[MLton] GC help

Stephen Weeks MLton@mlton.org
Sun, 14 Aug 2005 09:35:07 -0700


> My applications have lots of live data and use lots of side effects.
> I would like to understand the effect that different G.C. policies
> might have on the running time.

There is a little bit of info at

  http://mlton.org/GarbageCollection

The first thing to try is running your application with 

  @MLton gc-summary --

This will tell you how much time is spent in GC, and break the
collections down by type so you know which kind are happening.

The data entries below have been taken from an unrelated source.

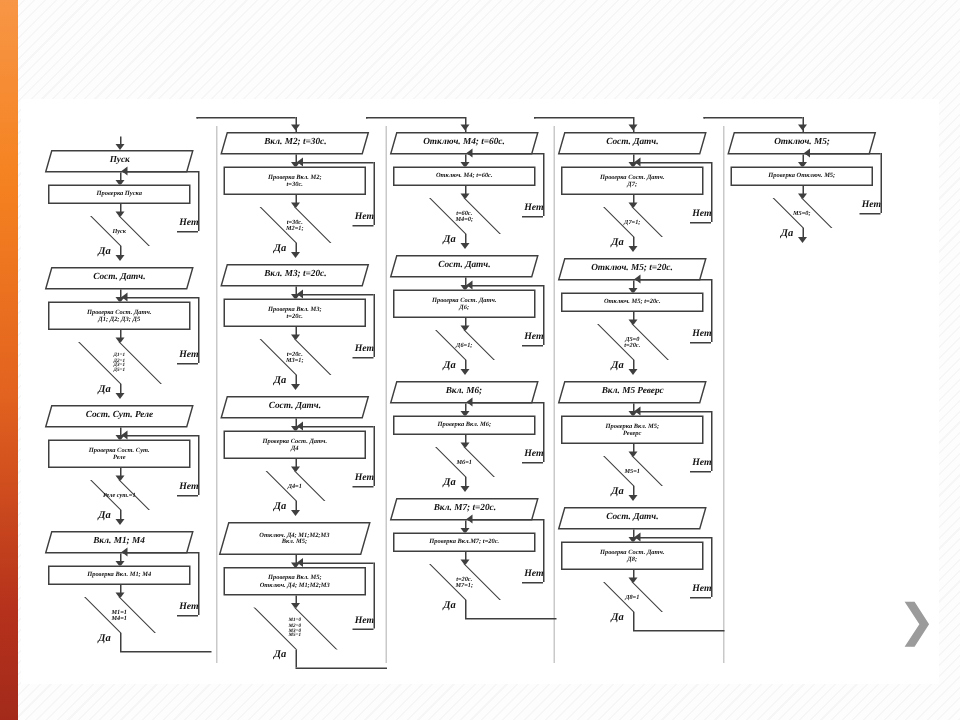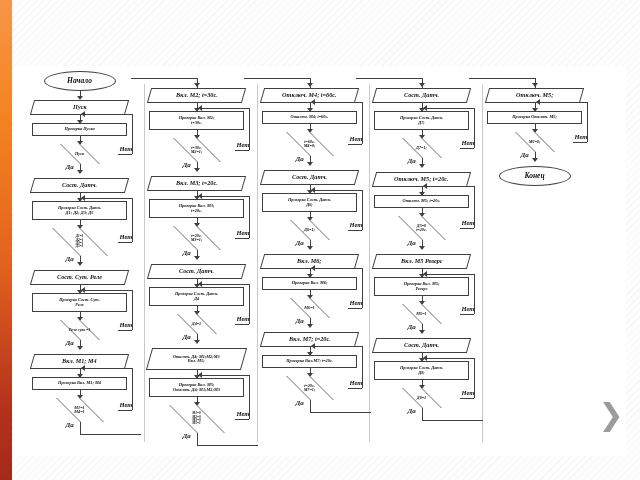--- a/index.html
+++ b/index.html
@@ -109,21 +109,20 @@
   <div id="accent-bar"></div>
 
 
   <div id="panel">
     <div class="chart" id="chart-root">
         <div class="col-sep" style="left: 130px;"></div>
         <div class="col-sep" style="left: 243px;"></div>
         <div class="col-sep" style="left: 355px;"></div>
         <div class="col-sep" style="left: 468px;"></div>
         <div class="col" style="left: 14px;">
-          <div class="node n-term" style="font-size: 7.5px; left: 15.5px; top: 5px; width: 72px; height: 20px;">Начало</div>
           <div class="ln ln-v" style="left: 51.5px; top: 25px; height: 6px;"></div>
           <div class="arw" style="left: 48.5px; top: 30px;"></div>
           <div class="node n-io" style="left: 4px; top: 34px; width: 95px; height: 15px;">
             <span style="font-size: 6.2px;">
               <div>Пуск</div>
             </span>
           </div>
           <div class="ln ln-v" style="left: 51.5px; top: 49px; height: 6px;"></div>
           <div class="arw" style="left: 48.5px; top: 54px;"></div>
           <div class="node n-proc" style="flex-direction: column; font-size: 4.3px; left: 4px; top: 57px; width: 95px; height: 13px;">
@@ -601,20 +600,19 @@
             </div>
           </div>
           <div class="lbl" style="left: 91.5px; top: 67px; font-size: 6.5px;">Нет</div>
           <div class="ln ln-h" style="left: 89.5px; top: 76px; width: 14px;"></div>
           <div class="ln ln-v" style="left: 103.5px; top: 36px; height: 40px;"></div>
           <div class="ln ln-h" style="left: 53.5px; top: 36px; width: 50px;"></div>
           <div class="arw arw-l" style="left: 52.5px; top: 33px;"></div>
           <div class="lbl" style="left: 37.5px; top: 85px; font-size: 7px;">Да</div>
           <div class="ln ln-v" style="left: 51.5px; top: 86px; height: 7px;"></div>
           <div class="arw" style="left: 48.5px; top: 92px;"></div>
-          <div class="node n-term" style="font-size: 7.5px; left: 15.5px; top: 100px; width: 72px; height: 20px;">Конец</div>
         </div>
       </div>
   </div>
 
   <div id="nav-next">❯</div>
 
 </div>
 
 </body></html>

What matters is not so much the absolute amount of live data, but the
amount relative to the memory available.  By default, MLton is very
aggressive in grabbing memory so it can keep a high ratio (16) of heap
size to live data size.  This enables it to cost-effectively use
copying collection.  Only when there isn't enough memory available
does MLton switch to generational collection.  And only when memory
gets really tight does it switch to mark compact.

If there's enough memory available, you should only see about 10-15%
of your time spent in GC, and no further tuning will be required.

> Is there a way to turn generational collector off completely (use just
> the copying collector)?

Yes, you can compile with 

  -mark-cards false

This causes the mutator code to not insert card marking statements at
pointer assignments.  Since the generational collector relies on card
marking, it is thus unable to run.  -mark-cards false has the added
benefit of not doing the card marking statements, although we've never
measured a significant cost to them (more than a percent or two).

Beware in coming from the SML/NJ world, where the GC seems to cost a
lot and occasionally exhibit pathological behavior (this from informal
observations).  Card marking in MLton is very fast, and the
generational GC is too.  So even in the odd circumstance when
generational GC does kick in, you won't see the kinds of problems you
might with SML/NJ.

> In general, what are the ways to control G.C.? 

The documented controls are at

  http://mlton.org/RunTimeOptions

The undocumented controls are in processAtMLton() in runtime/gc.c in
the sources.

  http://mlton.org/cgi-bin/viewsvn.cgi/mlton/trunk/runtime/gc.c?view=markup

Relevant undocumented controls are:

  copy-generational-ratio
  grow-ratio
  live-ratio
  mark-compact-generational-ratio
  mark-compact-ratio
  nursery-ratio

You can use this to tune when (and whether) the GC switches between
different collection strategies.  If you want details on any specific
undocumented control and it isn't clear from gc.c, I can have a look
and figure out exactly what's going on -- but I don't know them off
the top of my head.